- Requirement
Pull every line that holds the word "runtime" from the entries.

- Available data

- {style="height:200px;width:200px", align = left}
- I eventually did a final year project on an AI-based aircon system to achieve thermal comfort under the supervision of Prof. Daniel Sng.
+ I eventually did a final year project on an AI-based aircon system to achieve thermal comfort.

...

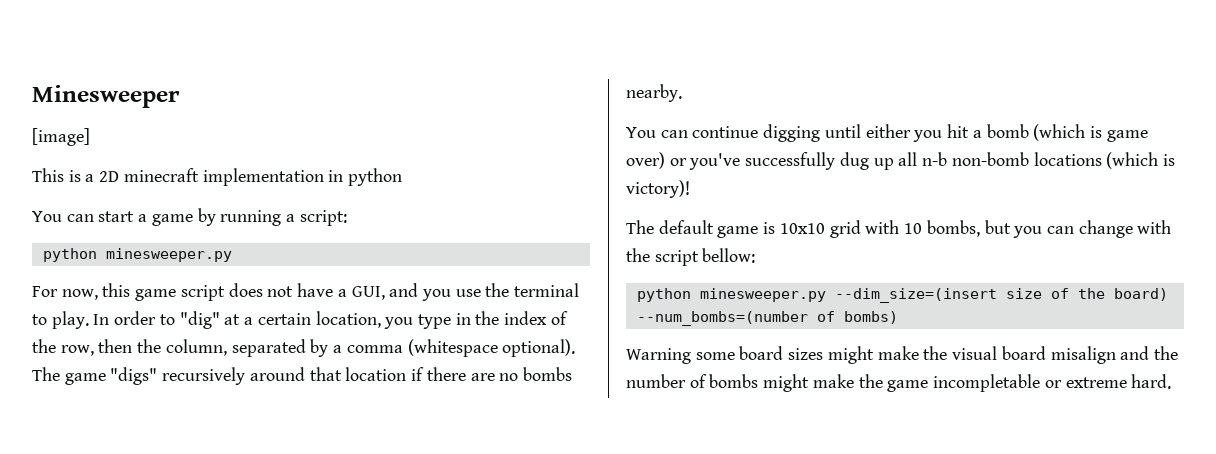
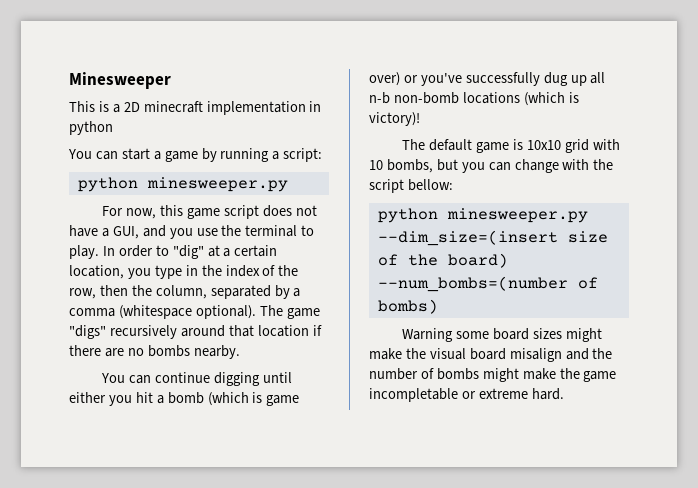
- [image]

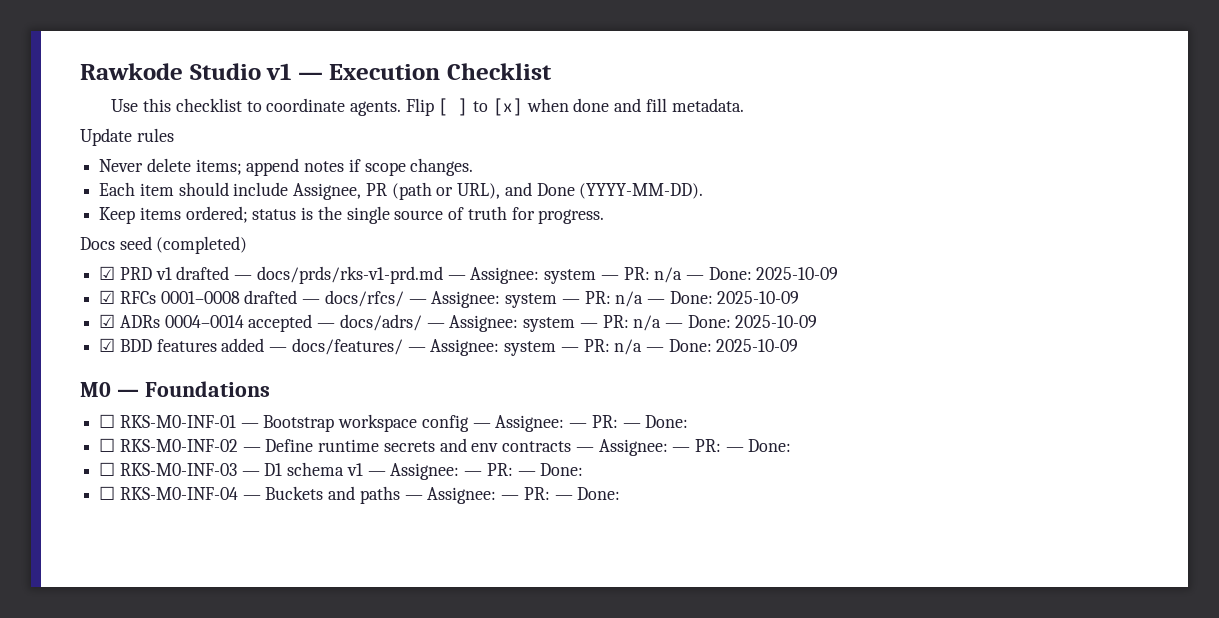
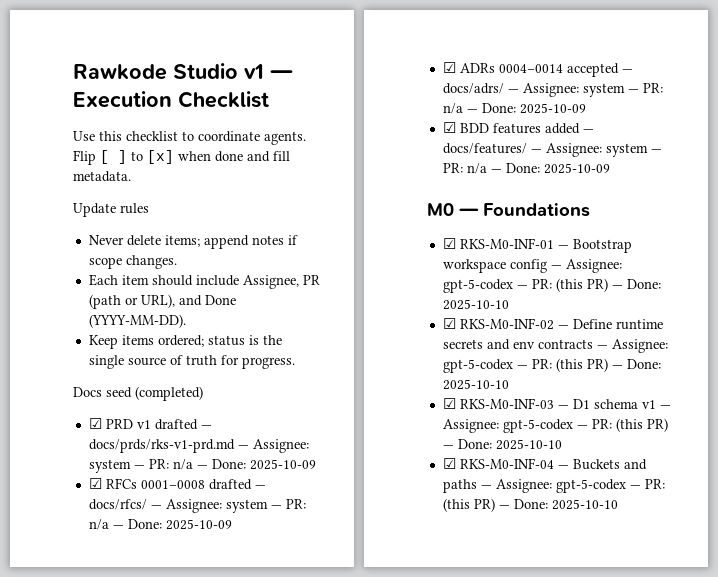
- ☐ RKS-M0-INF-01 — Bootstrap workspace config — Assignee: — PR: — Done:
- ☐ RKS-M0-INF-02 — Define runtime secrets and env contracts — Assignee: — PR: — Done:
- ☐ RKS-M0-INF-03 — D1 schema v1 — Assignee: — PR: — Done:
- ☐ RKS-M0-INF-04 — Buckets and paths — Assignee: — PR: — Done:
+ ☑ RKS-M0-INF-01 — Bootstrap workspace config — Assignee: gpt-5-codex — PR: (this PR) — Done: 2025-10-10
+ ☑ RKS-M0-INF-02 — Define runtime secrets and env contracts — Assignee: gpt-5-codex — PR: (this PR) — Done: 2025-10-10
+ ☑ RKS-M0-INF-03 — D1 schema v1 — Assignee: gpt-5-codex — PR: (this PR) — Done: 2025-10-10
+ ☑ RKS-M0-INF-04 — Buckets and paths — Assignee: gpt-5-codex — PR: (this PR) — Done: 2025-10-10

- Solved problem
- ☐ RKS-M0-INF-02 — Define runtime secrets and env contracts — Assignee: — PR: — Done:
+ ☑ RKS-M0-INF-02 — Define runtime secrets and env contracts — Assignee: gpt-5-codex — PR: (this PR) — Done: 2025-10-10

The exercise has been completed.